Monday morning found me sitting in my ten-year old Sentra about a hundred feet from the suburban home of Gloria Arcuri in Santa Mon
ica. I was waiting for her to leave her house so I could get a good look at her. I had binoculars under my seat so I could get a real close-up of her face. If I was in doubt, I would confront her.
After two hours passed and she had not appeared, I began to get edgy. As I was debating what to do, I was startled by a firm knock on my car window. I looked up to see the stern face of a uniformed police officer. I almost peed in my pants – a basic bodily function that I then realized I had not come prepared to deal with. The cop motioned for me to roll down my window. I turned the ignition key to on and complied, my mind racing, my eyes checking around the car’s interior.
“May I see your license and registration certificate, please?” the officer said.

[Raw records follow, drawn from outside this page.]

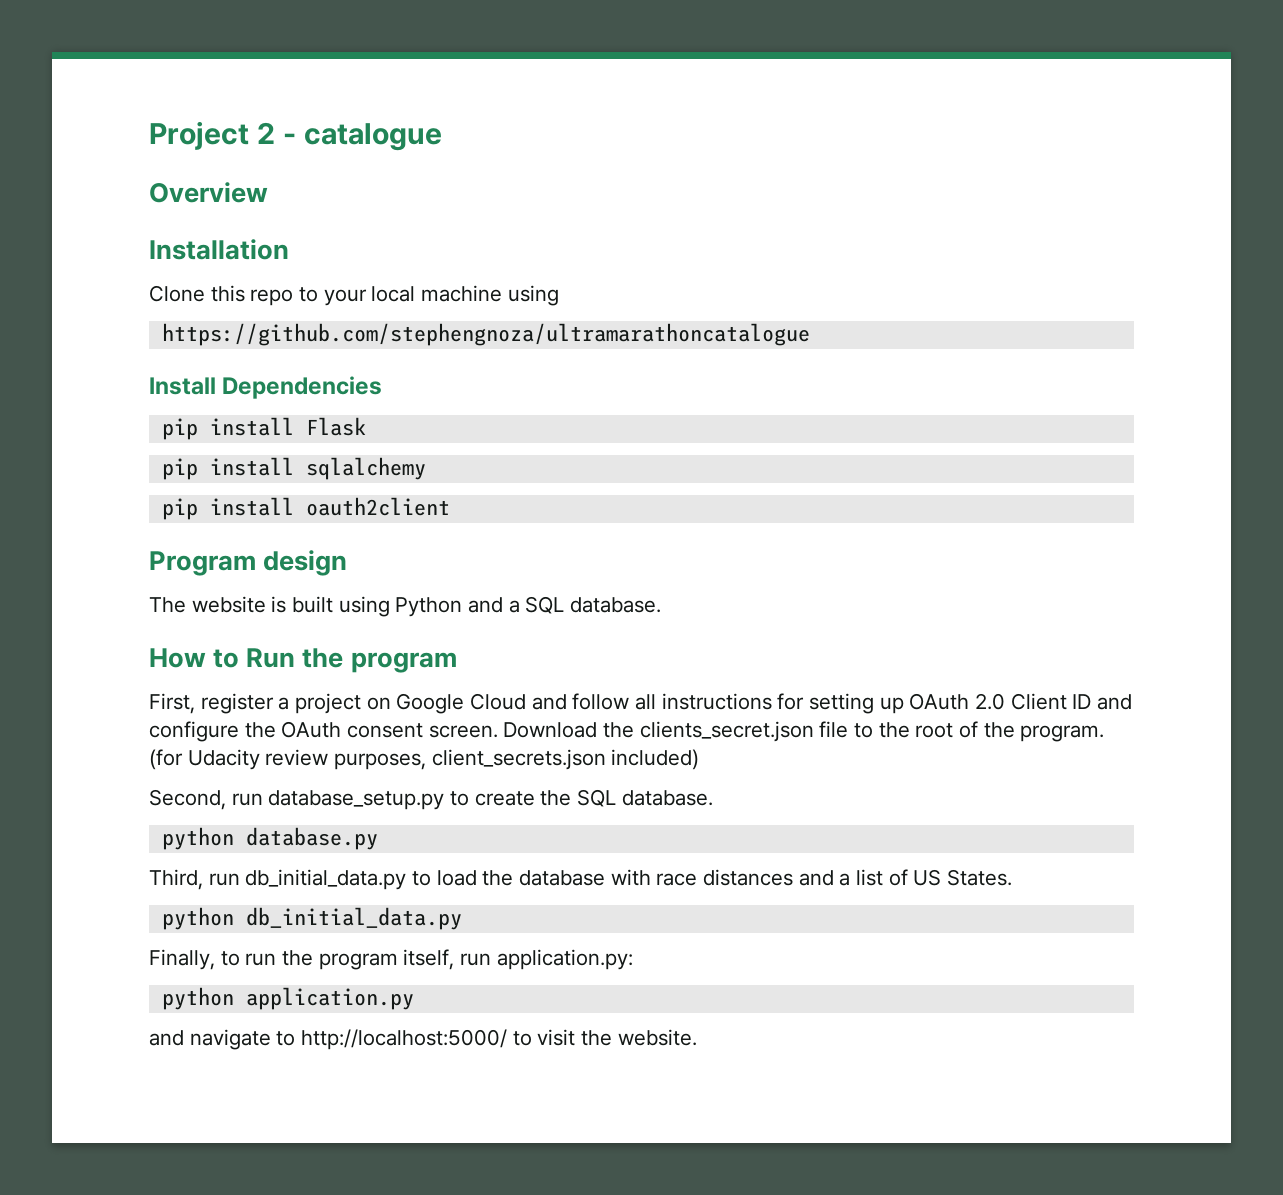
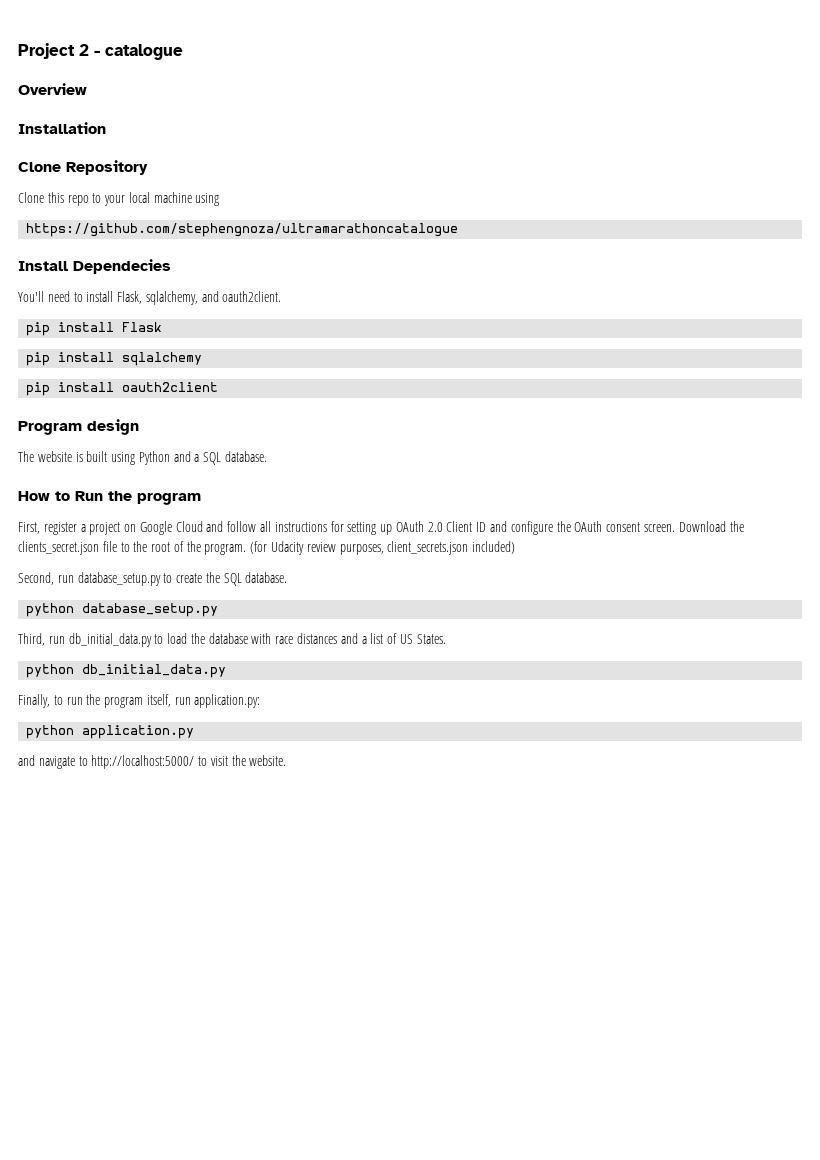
(289, 249) none -> [18,160,148,175] // Clone Repository
[222,376,383,399] Dependencies -> [73,259,171,274] [18,291,282,305] Dependecies // You'll need to install Flask, sqlalchemy, and oauth2client.
[245,827,378,850] database.py -> [82,603,219,617] database_setup.py

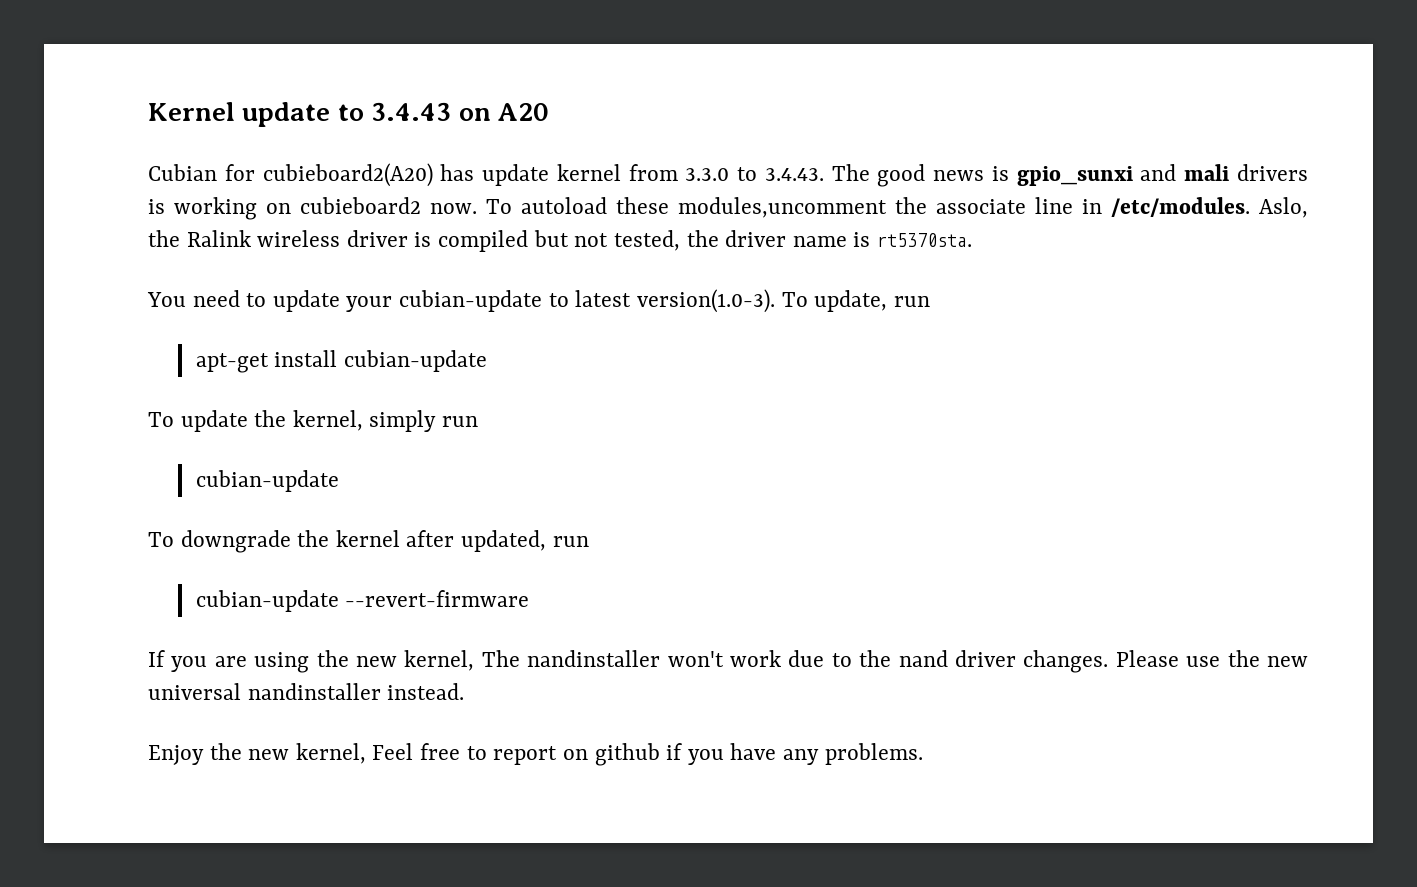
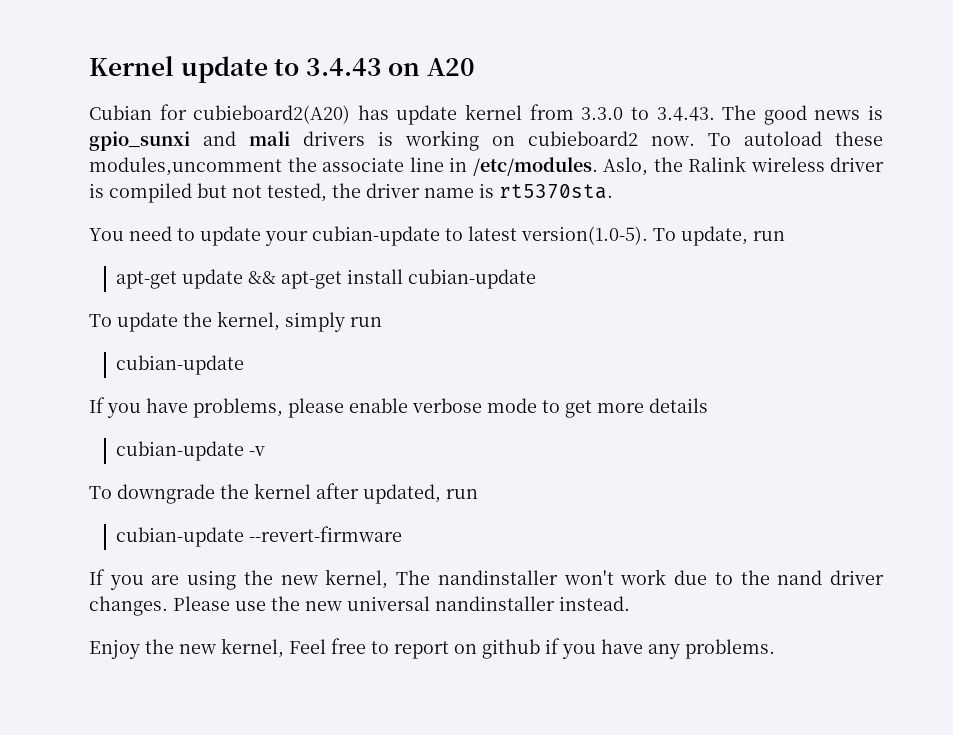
[636,289,775,313] version(1.0-3). -> [521,226,648,245] version(1.0-5).
(269, 363) none -> [182,269,343,289] update && apt-get
(339, 481) none -> [89,397,708,418] [116,441,266,461] // If you have problems, please enable verbose mode to get more details // cubian-update -v

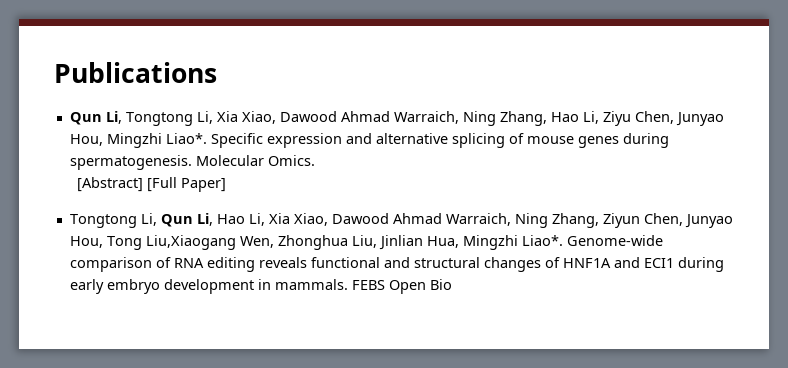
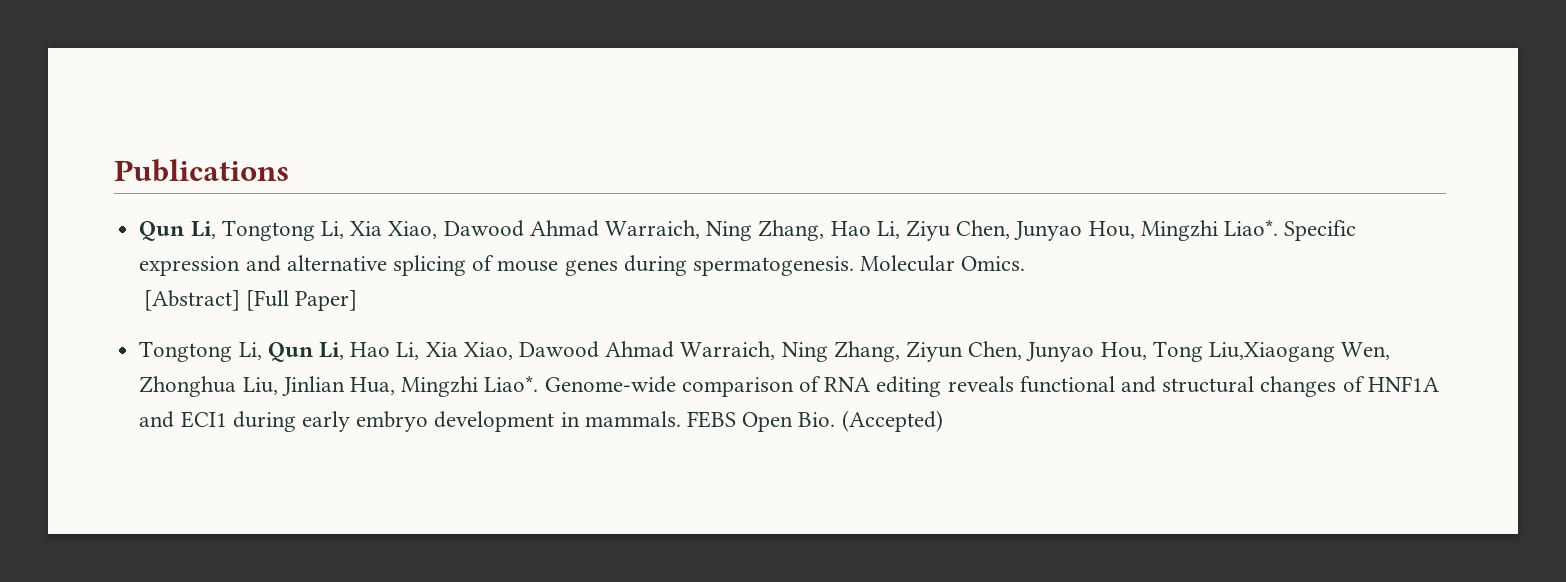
[429,279,452,290] Bio -> [798,410,943,432] Bio. (Accepted)

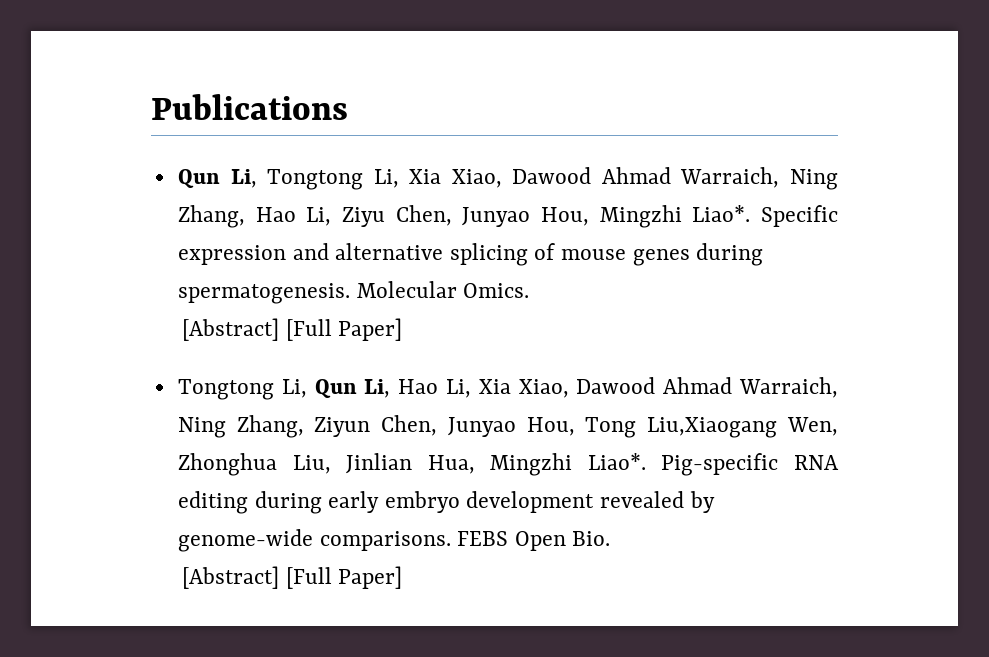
[544,376,1439,397] [139,411,681,432] Genome-wide comparison of RNA editing reveals functional and structural changes of HNF1A and ECI1 during early embryo development in mammals. -> [661,453,839,476] [177,491,715,514] [177,529,451,552] Pig-specific RNA editing during early embryo development revealed by genome-wide comparisons.
[841,410,943,432] (Accepted) -> [182,566,403,589] // [Abstract] [Full Paper]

“Sure,” I said. “Is something wrong?”
He didn’t answer, but just waited as I fished the documents from my wallet. He looked at what I had given him then walked around the car checking my plates and windshield stickers. I knew everything was in order. He returned to my window and said, “Mind if I ask you, Frank, what you are doing here?”
Now I had taken a few criminal justice courses and, if I remembered correctly, I didn’t have to answer him. I did not even have to say a word. I decided not to take that course of action. While he was walking around the car I had concocted what I hoped was a plausible story, so I said, “I had a big fight with my girlfriend a couple of hours ago and I was just sitting here thinking things out.”
“You’re a long way from home – fifteen miles.”
“Yes, and I’m really not sure where I am. I drove around aimlessly and ended up parking here to think things over.”
“Been here long?”
“I think so, probably an hour.”
“More like two. Sit tight while I check this out.”
The cop walked back to his cruiser and got inside. I saw him pick up his radio mike and speak into it. About three minutes later he returned and handed me back my documents. He said, “You sitting here so long made a couple of people nervous. You can understand that, right?”